Hemp is a commonly used term for high-growing industrial varieties of the Cannabis plant and its products, which include fiber, oil, and seed. Until recently, the word hemp has made most folks think of marijuana. In fact, both come from the cannabis sativa L. plant, although they are cultivated for very different reasons.
Hemp flour is produced by pressing the oil from the hemp seed and milling the residue. Hemp seed is approximately 30 percent oil and 70 percent residue. Added to any flour by about 15-20 percent, it gives a spongy nutty texture and flavor with a green hue.
Seeds of the hemp plant are relatively oily. About 30% of their makeup is oil. Once that oil is removed, what remains is a dense cake. In order to break the cake apart into usable flour, it must be ground. It’s far too dense to be used as a baking flour on its own, but when combined with other flours, it brings a nutty, rich flavor and a big nutritional wallop.

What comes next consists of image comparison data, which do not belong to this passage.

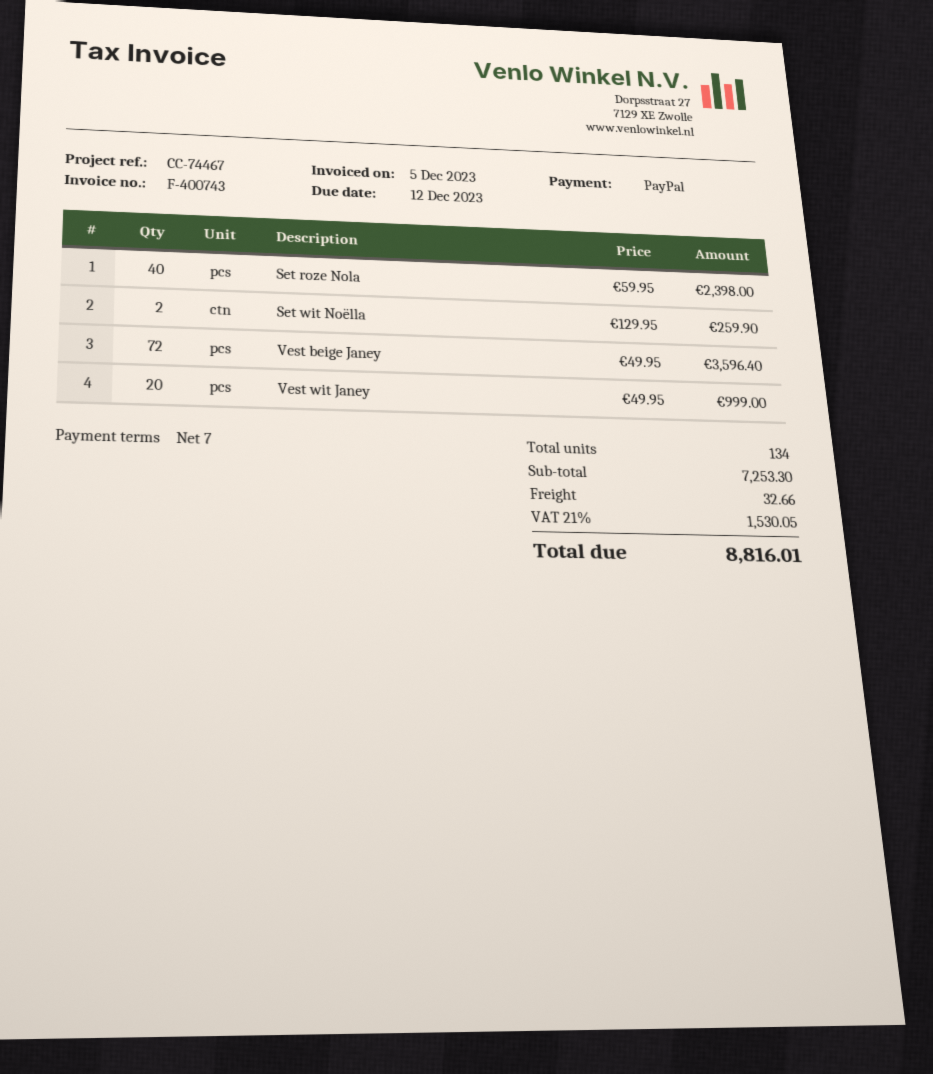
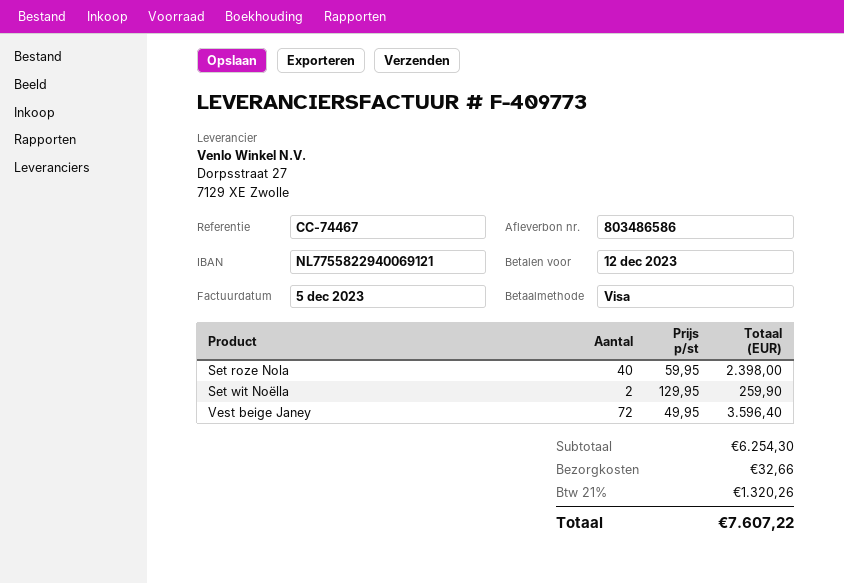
invoice number: F-400743 -> F-409773
payment method: PayPal -> Visa
Vest wit Janey: 20 x 49.95 = 999.00 -> none
subtotal: 7253.30 -> 6254.30
tax: 21% = 1530.05 -> 21% = 1320.26
total: 8816.01 -> 7607.22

Adding the flour to wheat, barley, soy, or other flours in a ratio of one part hemp flour to four parts another flour deepens the texture, resulting in a heavier, chewier bread. It is gluten-free, so hemp flour doesn’t rise on its own. Adding it to baked goods such as bread, muffins, waffles, and the like provides a nice serving of fiber, offers lots of omega essential fatty acids, and increases the digestible protein to boot.

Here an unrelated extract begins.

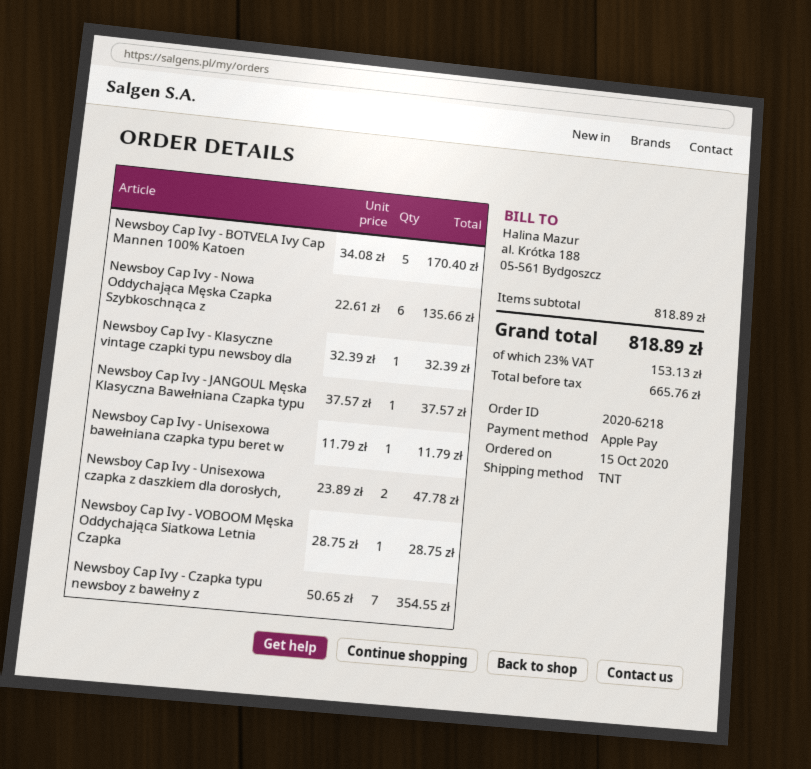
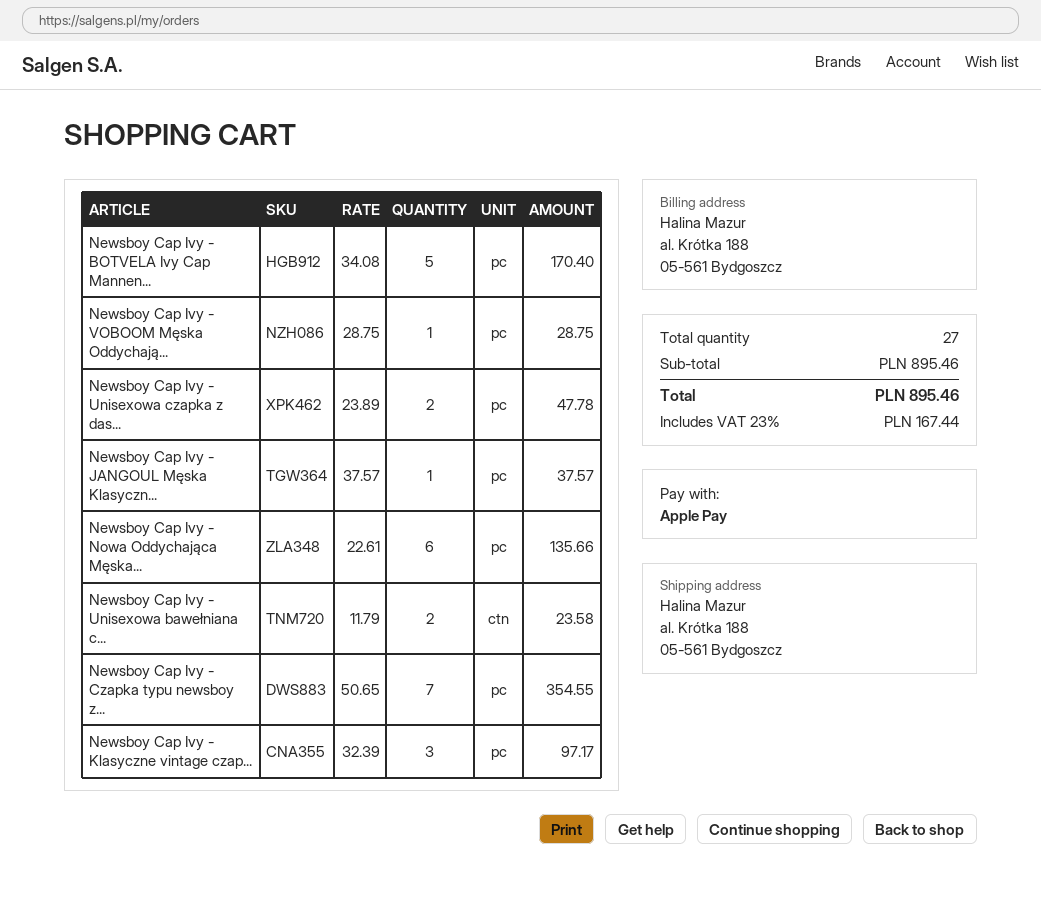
Newsboy Cap Ivy - Klasyczne vintage czapki typu newsboy dla: 1 x 32.39 = 32.39 -> 3 x 32.39 = 97.17
Newsboy Cap Ivy - Unisexowa bawełniana czapka typu beret w: 1 x 11.79 = 11.79 -> 2 x 11.79 = 23.58
subtotal: 818.89 -> 895.46
tax: 23% = 153.13 -> 23% = 167.44
total: 818.89 -> 895.46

In fact, this flour is second only to soy, with 33% protein to soy’s slightly bigger 35%. It’s a bit easier to digest than soy, however, because of the way those proteins are structured. It also offers antioxidants, calcium, magnesium, and other healthy goodies like zinc and manganese.
Hemp flour may be happily consumed by sufferers of celiac disease or those with gluten intolerance without ill effect. There are actually no food allergies that have been connected to hemp at all. That means it’s also fine for folks with intolerance to nuts, sugar, or other triggers.
Not only does hemp offer nutritional boons in the forms of oil, seed, and flour, but it is incredibly good for the environment. Ancient people recognized hemp’s many uses and made it one of the earliest known cultivated plants. Hemp also grows at an extraordinary clip, must faster than wheat and other cultivated plants used for food or fabric.